Ermordete Person im Raum Kiew © dpa

Guten Morgen,

die meisten Medien sind nach den Gräueltaten von Butscha schnell wieder zur Routine der Kriegsberichterstattung zurückgekehrt: große Empörung, wenige Fakten. Eine tiefere Aufarbeitung der dortigen Ereignisse hat bisher nicht stattgefunden.

Deshalb hat The Pioneer zur Beantwortung der offenen Fragen den profundesten Kenner der Materie, Prof. Sönke Neitzel, ins Pioneer-Studio eingeladen. Er ist seit 2015/16 Inhaber des Lehrstuhls für Militärgeschichte und die Kulturgeschichte der Gewalt; er lehrt und forscht am Historischen Institut der Universität Potsdam.

Internationale Aufmerksamkeit erreichte Prof. Neitzel mit seinem Buch „Abgehört: Deutsche Generäle in britischer Kriegsgefangenschaft 1942-1945“, in dem Mitschnitte von Gesprächen hochrangiger deutscher Militärs veröffentlicht wurden, die als Kriegsgefangene in der Nähe von London inhaftiert waren. Auch das Nachfolgeprojekt „Soldaten: Protokolle vom Kämpfen, Töten und Sterben“ sorgte für weltweites Aufsehen. Hier wurden soldatische Gespräche abgelauscht, um die psychologischen Grundstrukturen von Kriegsgewalt offen zu legen. Zuletzt legt er das Buch „Deutsche Krieger. Vom Kaiserreich bis zur Berliner Republik“ vor.

Sönke Neitzel © imago

Nach dem Gespräch mit Prof. Neitzel kann man sich trauen, auf die acht entscheidenden Fragen die entsprechenden Antworten zu geben:

1. Waren die Morde von Butscha das Werk einzelner Soldaten oder gab es dazu einen Befehl von oben?

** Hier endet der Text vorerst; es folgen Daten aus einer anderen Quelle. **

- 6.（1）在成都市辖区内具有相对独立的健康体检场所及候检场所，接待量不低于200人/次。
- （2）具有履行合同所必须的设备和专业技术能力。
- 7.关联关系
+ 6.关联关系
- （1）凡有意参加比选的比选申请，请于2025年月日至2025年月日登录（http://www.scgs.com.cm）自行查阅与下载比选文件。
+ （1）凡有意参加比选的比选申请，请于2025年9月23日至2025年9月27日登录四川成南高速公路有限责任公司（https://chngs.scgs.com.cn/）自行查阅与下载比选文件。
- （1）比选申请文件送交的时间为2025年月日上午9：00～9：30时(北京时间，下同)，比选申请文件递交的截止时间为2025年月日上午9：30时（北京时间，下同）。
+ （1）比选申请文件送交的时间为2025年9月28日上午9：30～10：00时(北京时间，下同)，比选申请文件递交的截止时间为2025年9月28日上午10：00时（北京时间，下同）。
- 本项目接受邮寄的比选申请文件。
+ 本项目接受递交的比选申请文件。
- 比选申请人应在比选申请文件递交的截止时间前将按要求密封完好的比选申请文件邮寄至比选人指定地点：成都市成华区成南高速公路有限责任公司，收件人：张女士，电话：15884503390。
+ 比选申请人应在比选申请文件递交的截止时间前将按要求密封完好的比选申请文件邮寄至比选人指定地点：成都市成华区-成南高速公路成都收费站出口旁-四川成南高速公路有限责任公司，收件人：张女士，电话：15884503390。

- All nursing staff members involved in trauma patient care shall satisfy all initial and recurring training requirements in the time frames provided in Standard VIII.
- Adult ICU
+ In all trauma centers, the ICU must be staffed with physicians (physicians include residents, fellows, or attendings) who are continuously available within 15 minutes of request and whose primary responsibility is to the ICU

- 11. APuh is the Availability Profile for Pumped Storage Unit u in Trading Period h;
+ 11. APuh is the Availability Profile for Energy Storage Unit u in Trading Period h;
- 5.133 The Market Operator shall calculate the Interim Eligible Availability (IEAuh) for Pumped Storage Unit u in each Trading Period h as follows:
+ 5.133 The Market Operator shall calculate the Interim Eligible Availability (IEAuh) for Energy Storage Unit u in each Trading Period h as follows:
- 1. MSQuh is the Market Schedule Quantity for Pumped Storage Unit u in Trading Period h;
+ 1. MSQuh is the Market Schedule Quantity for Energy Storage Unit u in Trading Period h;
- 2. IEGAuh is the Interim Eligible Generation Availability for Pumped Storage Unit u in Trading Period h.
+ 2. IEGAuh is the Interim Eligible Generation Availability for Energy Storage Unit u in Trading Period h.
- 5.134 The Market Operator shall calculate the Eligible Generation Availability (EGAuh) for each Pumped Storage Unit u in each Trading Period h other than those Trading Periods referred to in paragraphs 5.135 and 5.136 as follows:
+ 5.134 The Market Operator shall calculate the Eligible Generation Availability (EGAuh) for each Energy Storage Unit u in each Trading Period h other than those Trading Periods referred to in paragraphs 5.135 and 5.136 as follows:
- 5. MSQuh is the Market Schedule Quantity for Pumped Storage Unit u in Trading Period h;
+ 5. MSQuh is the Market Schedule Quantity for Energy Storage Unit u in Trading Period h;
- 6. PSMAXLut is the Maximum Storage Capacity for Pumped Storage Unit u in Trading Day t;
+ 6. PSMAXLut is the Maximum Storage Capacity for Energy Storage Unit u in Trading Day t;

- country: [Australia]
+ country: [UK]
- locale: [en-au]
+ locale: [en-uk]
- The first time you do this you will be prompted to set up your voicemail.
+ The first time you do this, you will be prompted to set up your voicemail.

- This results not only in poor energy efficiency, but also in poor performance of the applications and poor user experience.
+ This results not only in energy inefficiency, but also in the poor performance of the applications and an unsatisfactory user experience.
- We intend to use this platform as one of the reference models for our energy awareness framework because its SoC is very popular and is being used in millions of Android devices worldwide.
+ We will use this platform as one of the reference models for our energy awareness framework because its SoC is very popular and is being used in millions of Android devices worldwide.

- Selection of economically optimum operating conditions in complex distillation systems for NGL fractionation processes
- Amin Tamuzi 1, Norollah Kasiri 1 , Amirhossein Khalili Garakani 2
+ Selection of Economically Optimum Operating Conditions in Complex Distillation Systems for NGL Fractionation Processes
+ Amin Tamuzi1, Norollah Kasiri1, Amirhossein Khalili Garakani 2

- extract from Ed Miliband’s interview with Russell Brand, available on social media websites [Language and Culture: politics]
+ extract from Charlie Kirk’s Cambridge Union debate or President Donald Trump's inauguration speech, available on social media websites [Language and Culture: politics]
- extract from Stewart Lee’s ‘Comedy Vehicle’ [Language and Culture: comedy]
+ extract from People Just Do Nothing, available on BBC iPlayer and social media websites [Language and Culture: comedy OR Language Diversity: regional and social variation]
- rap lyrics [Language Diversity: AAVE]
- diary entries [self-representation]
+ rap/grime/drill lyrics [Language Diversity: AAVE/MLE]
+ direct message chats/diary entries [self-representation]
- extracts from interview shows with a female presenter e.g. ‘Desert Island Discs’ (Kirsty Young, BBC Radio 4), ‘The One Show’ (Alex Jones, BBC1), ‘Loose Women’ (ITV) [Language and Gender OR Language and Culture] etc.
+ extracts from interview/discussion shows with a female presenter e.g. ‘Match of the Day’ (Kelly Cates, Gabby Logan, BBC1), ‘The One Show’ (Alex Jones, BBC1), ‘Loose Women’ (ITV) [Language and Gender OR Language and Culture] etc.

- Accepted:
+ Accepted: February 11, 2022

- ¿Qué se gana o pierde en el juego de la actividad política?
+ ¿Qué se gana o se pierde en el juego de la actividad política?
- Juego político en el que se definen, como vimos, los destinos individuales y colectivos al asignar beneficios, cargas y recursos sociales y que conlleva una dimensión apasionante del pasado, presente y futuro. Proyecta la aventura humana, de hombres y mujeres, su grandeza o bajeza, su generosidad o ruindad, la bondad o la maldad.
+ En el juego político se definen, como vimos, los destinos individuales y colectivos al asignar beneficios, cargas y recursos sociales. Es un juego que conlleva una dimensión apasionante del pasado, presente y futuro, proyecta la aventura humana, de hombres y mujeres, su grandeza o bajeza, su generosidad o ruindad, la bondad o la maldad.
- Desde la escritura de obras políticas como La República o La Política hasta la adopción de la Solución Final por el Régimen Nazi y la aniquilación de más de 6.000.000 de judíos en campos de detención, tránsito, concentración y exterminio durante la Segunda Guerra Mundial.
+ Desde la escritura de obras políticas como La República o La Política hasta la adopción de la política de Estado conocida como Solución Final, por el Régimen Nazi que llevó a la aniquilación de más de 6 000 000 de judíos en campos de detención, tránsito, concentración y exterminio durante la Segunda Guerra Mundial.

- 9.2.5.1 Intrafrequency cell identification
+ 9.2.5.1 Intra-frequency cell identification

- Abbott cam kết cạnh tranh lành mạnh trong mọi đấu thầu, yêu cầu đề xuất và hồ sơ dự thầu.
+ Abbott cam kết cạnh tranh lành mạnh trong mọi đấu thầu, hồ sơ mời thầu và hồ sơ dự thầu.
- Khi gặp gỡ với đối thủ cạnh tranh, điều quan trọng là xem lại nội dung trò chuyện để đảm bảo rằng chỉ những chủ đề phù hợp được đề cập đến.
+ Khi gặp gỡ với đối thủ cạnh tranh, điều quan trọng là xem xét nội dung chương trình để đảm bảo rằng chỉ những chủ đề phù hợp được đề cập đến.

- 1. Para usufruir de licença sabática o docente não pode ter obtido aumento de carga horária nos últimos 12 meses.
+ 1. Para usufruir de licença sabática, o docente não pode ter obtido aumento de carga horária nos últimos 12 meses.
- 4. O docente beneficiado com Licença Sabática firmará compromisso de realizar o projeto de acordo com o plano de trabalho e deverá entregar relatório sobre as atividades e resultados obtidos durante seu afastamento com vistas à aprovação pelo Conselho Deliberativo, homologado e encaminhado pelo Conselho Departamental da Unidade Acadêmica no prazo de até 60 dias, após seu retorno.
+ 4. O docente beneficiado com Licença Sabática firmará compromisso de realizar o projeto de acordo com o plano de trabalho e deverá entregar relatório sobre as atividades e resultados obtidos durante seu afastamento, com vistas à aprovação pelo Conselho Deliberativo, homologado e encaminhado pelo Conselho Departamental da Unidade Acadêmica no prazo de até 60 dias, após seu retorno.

„Butscha war kein Betriebsunfall“, da ist sich Neitzel aufgrund der bisherigen Informationsauswertung sicher. „Das waren nicht einfach zwei, drei Soldaten, denen die Sicherungen durchgebrannt sind und die dann ‚in the Heat of the Battle‘ Zivilisten erschossen haben.“ Man habe es vielmehr mit einer systematischen Gewalt mindestens eines Regiments gegen Zivilisten zu tun.